Well as my title says "Im just about to give up in the Faith and the Search"
What Im seeing at this point in time are people out there that say that they are "Christians" but there actions are not of one. Also there are people out there that arent "Christians" and act better than the so called ones.
My mind is so very confused this last week. I was thinking that im wasting my time and energy trying to understand what a "Christian" is. If it was what I have been seeing and hearing from them I really want no part of it. It just seems that you can do what you want and say what you want and there should be no consequences because they are "Christians" they go to church they volunteer blah blah blah!!

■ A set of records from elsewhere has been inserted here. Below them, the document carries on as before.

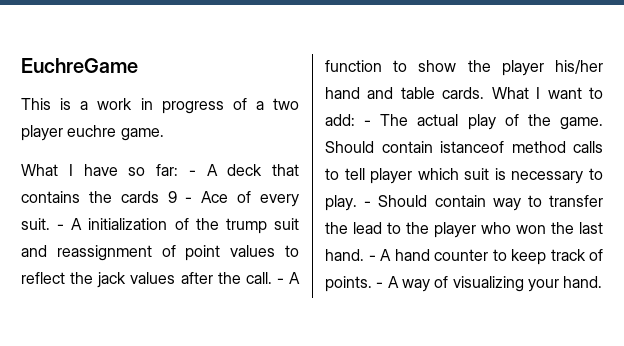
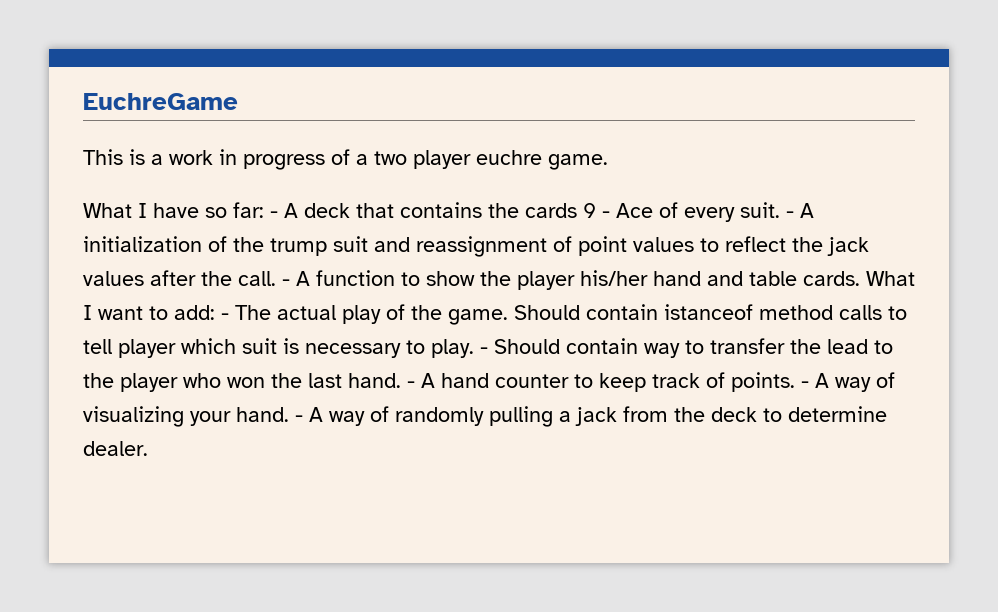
(603, 282) none -> [295,406,887,427] [83,441,148,456] - A way of randomly pulling a jack from the deck to determine dealer.

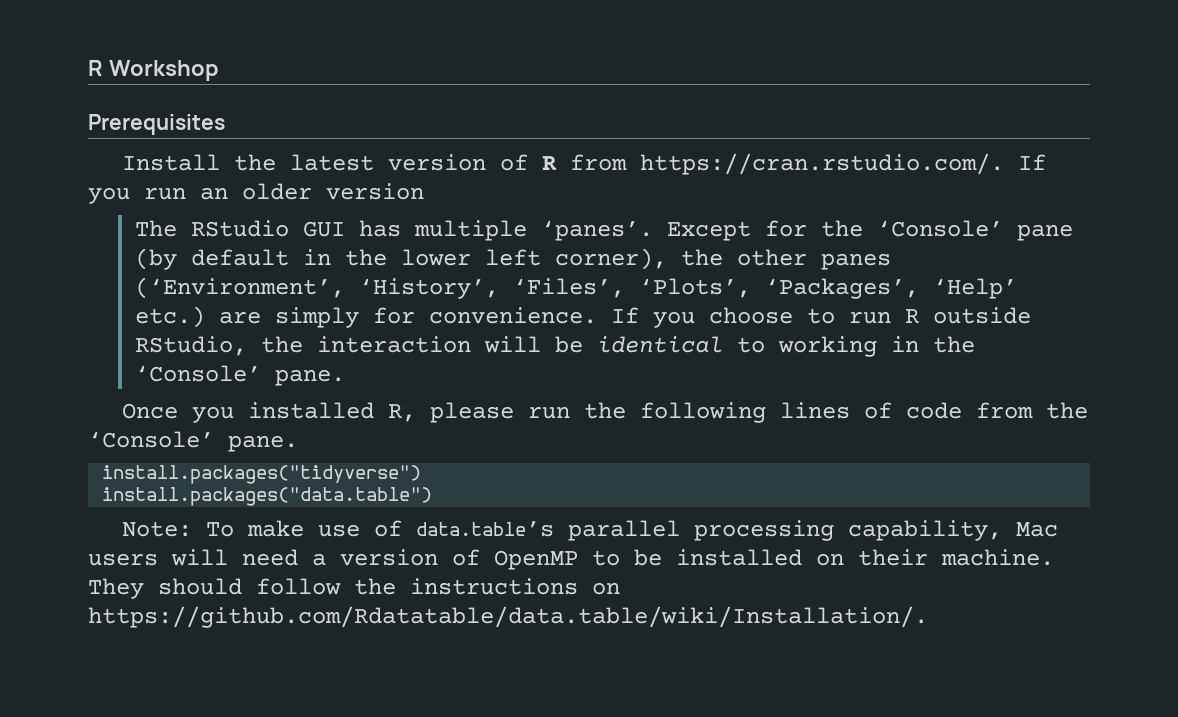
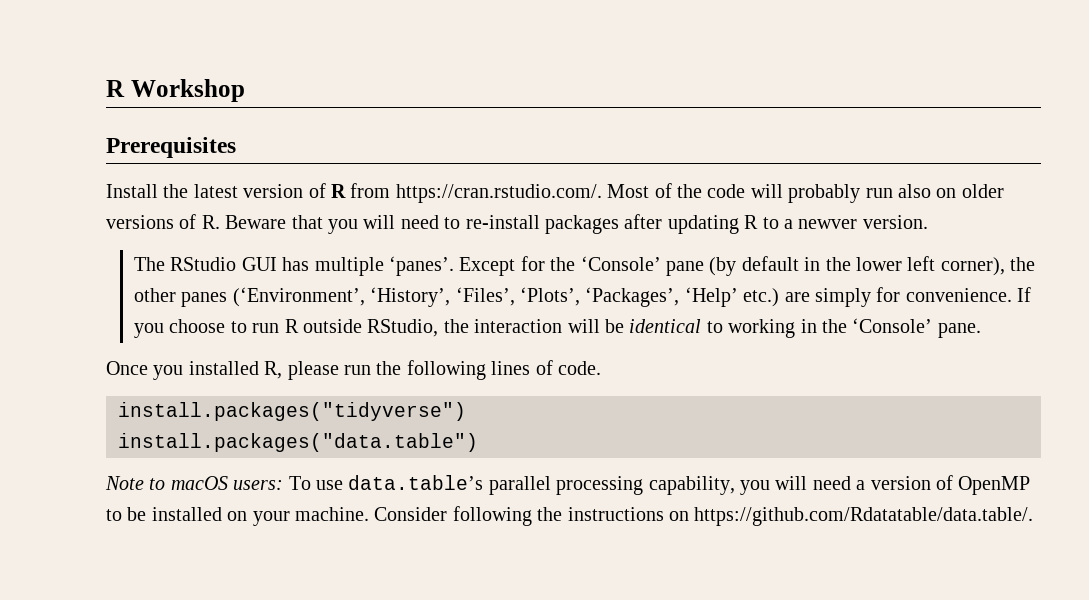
[1018,154,1047,170] [88,183,424,204] If you run an older version -> [607,183,1004,203] [106,214,928,234] Most of the code will probably run also on older versions of R. Beware that you will need to re-install packages after updating R to a newver version.
[906,402,1089,419] [88,431,298,452] [102,465,422,484] [102,487,433,506] [122,520,403,537] code from the ‘Console’ pane. // install.packages("tidyverse") // install.packages("data.table") // Note: To make use of -> [557,361,601,375] [118,402,466,421] [118,433,478,452] [105,476,343,490] code. // install.packages("tidyverse") // install.packages("data.table") // Note to macOS users: To use
[1016,522,1059,537] [88,553,158,566] Mac users -> [739,480,770,495] you
[858,549,1054,566] [88,578,341,599] their machine. They should follow -> [252,506,532,526] your machine. Consider following
[88,606,928,628] https://github.com/Rdatatable/data.table/wiki/Installation/. -> [694,507,1034,526] https://github.com/Rdatatable/data.table/.

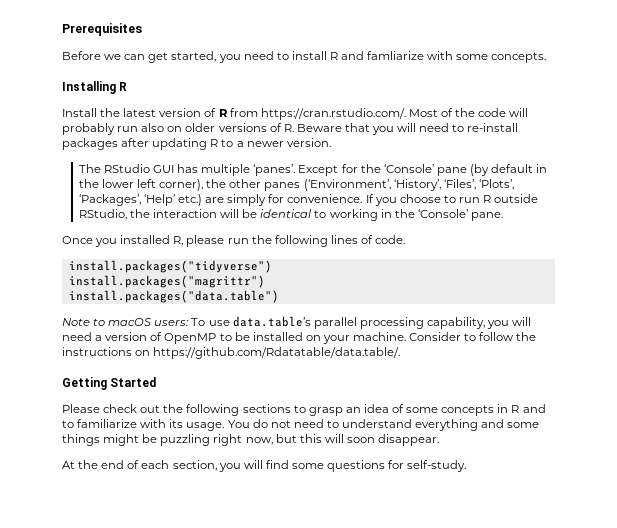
[106,79,245,102] [106,137,236,158] R Workshop // Prerequisites -> [62,23,142,36] [62,51,547,63] [62,81,128,94] Prerequisites // Before we can get started, you need to install R and famliarize with some concepts. // Installing R
[798,219,858,229] newver -> [246,141,284,147] newer
(466, 411) none -> [68,275,265,288] // install.packages("magrittr")
[452,506,532,526] following -> [464,332,515,341] to follow
(1034, 516) none -> [62,377,157,390] [62,404,546,416] [62,419,540,431] [62,434,440,446] [62,460,467,472] // Getting Started // Please check out the following sections to grasp an idea of some concepts in R and to familiarize with its usage. You do not need to understand everything and some things might be puzzling right now, but this will soon disappear. // At the end of each section, you will find some questions for self-study.

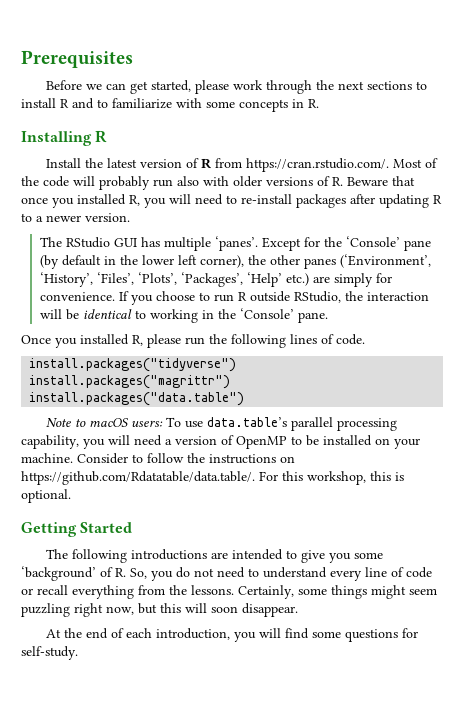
[218,51,547,63] you need to install R and famliarize with some concepts. -> [195,80,428,94] [21,98,319,112] please work through the next sections to install R and to familiarize with some concepts in R.
[167,126,183,132] on -> [203,176,229,186] with
(370, 127) none -> [21,194,140,208] once you installed R,
[62,377,157,390] [62,404,546,416] [62,419,250,431] // Getting Started // Please check out the following sections to grasp an idea of some concepts in R and to familiarize with its usage. You -> [259,471,404,485] [21,489,71,503] [21,522,133,537] [46,549,384,563] [21,566,173,581] For this workshop, this is optional. // Getting Started // The following introductions are intended to give you some ‘background’ of R. So, you
[415,419,505,431] everything and -> [330,567,432,581] [21,585,294,599] every line of code or recall everything from the lessons. Certainly,
[142,434,158,443] be -> [409,588,437,595] seem
[172,460,217,471] section, -> [156,628,231,640] introduction,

This past week has been HORRIBLE for my wife. She has been deeply hurt by "so called Christians" and she is at her wits end. She wants to act on the actions of these people but knows that they would be wrong and she has not acted. Dont get me wrong these people have hurt me also but I just let it roll off me and I have learned not to react, I think not reacting can say more than reacting.

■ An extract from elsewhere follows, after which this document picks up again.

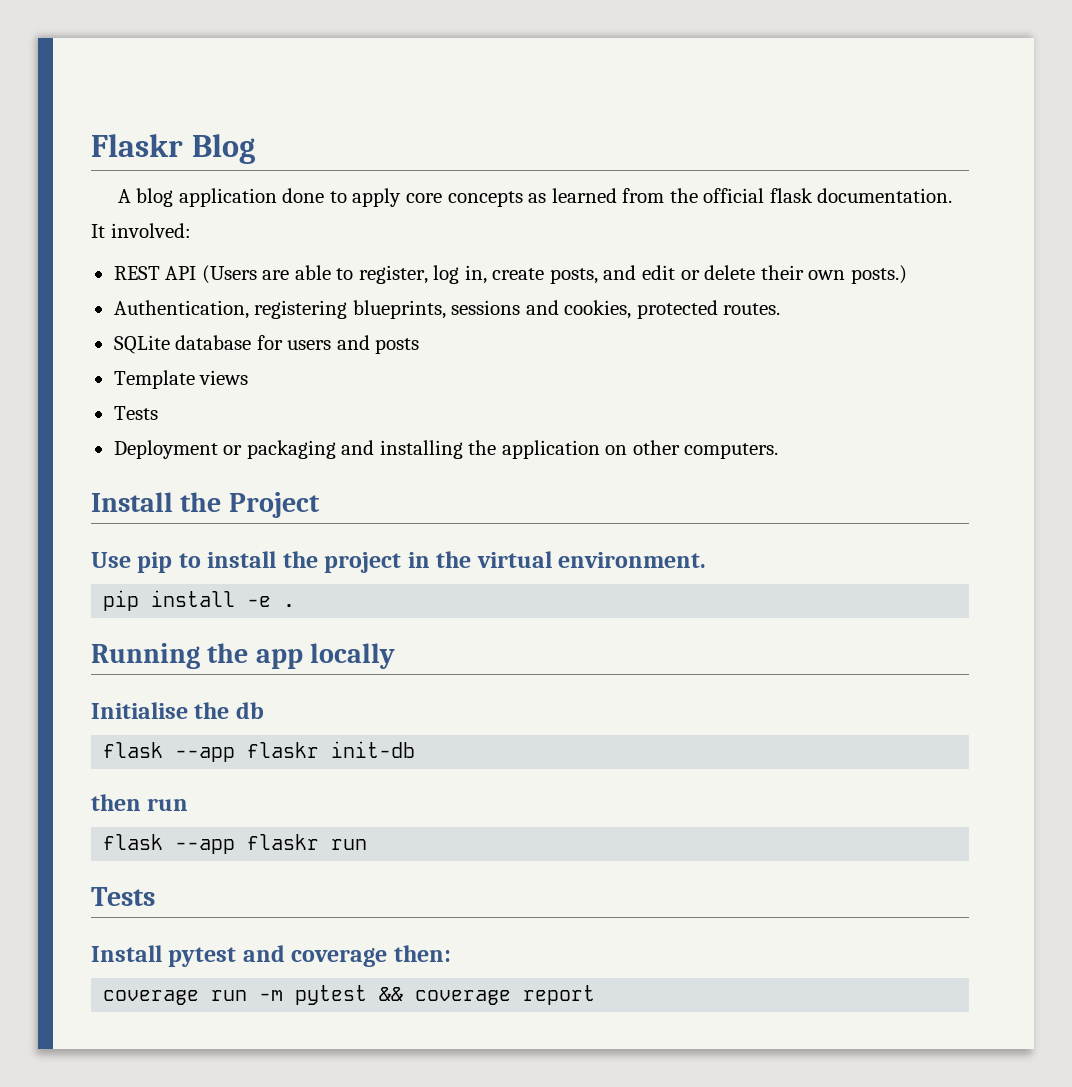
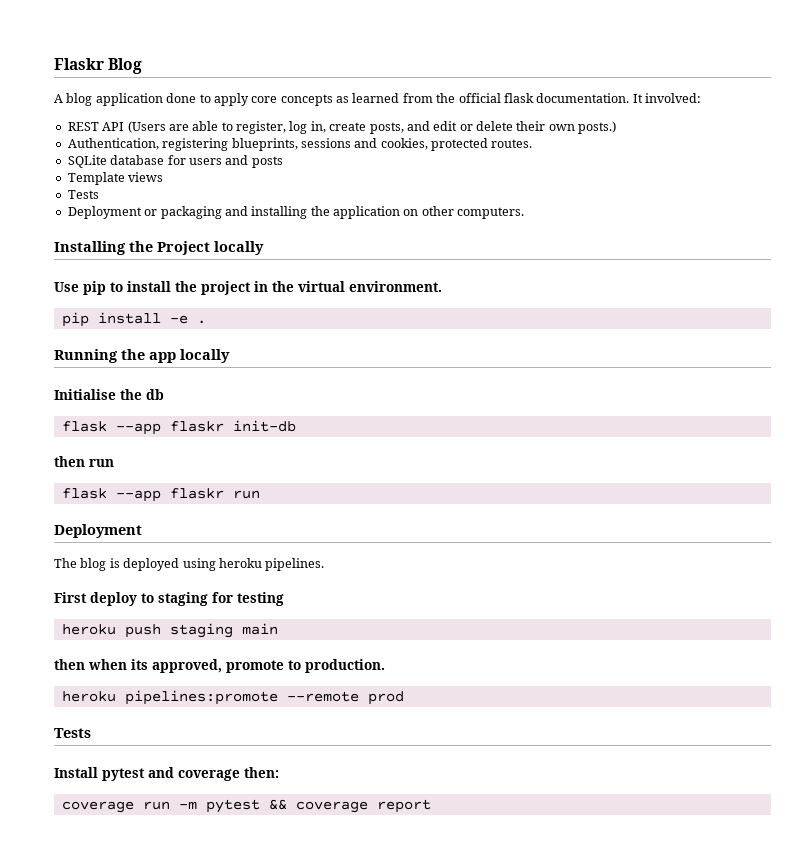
[91,492,173,512] Install -> [54,241,126,255] Installing
(320, 505) none -> [214,241,264,255] locally
(368, 844) none -> [54,524,142,538] [54,558,325,571] [54,592,284,606] [61,623,278,638] [54,659,385,673] [61,690,404,705] // Deployment // The blog is deployed using heroku pipelines. // First deploy to staging for testing // heroku push staging main // then when its approved, promote to production. // heroku pipelines:promote --remote prod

My wife has been very edgy to say the least. Shes acting like I used to do, snapping at everything and everyone for what ever reason. Keeping things boxed in. I think she doesnt have anyone to talk to or that would understand what she is feeling. I think that she does have friends to talk to she just needs to to can I vent to you!
I consider my wife a "Good Christian". She does allot for her Teen Mops and cares so much for those girls. They need so much help and they need that unconditional love. She loves all of them UNCONDITIONAL" no matter what their past or what they have done or doing now. She does it with not expecting anything in return but to help make a life change for the better. She also knows a bunch about the bible and can quote things out of it and apply the quotes to life and situations that are going on with people. She tries to live her life as a "Good Christian" and if she makes a mistake she knows it and asks to forgiveness.

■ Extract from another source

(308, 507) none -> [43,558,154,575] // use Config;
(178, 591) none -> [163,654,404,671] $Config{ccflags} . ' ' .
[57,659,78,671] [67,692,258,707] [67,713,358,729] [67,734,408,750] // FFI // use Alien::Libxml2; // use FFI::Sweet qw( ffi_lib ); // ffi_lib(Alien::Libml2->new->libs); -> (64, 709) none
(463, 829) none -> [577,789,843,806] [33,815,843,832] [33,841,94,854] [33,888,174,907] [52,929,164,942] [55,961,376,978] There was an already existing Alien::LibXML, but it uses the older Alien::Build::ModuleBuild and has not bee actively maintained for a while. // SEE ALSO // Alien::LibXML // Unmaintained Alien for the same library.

So last Friday night I was at the point to just throw in the towel with the bible and JC and the whole christian thing.
We have friends that their "kid" plays bball at The Fox on Sat mornings. So I got up VERY early in the morning to go watch him play. Well I get there and guess what, he was done last week. Also every third week at the Fox they have Mens Breakfast. So I was there and I decided to go. I knew NO ONE so I sat down in the corner all by my self. After a bit the room started to fill and people had to sit by me. Let me tell you not one of the men even said Hi to me. So again I asked myself would a good "Christian" say hello and make someone feel welcome? I would think so. I know you say "You could of said something". Yes, I could of but Im scared of everyone there!!! Not physically but religiously. Im afraid they will ask me about religion things that I have No idea about. Or ask me what church I go to or when I accepted JC or ask me to pray with them, "I have NO idea how to pray"! But no one spoke to me anyways.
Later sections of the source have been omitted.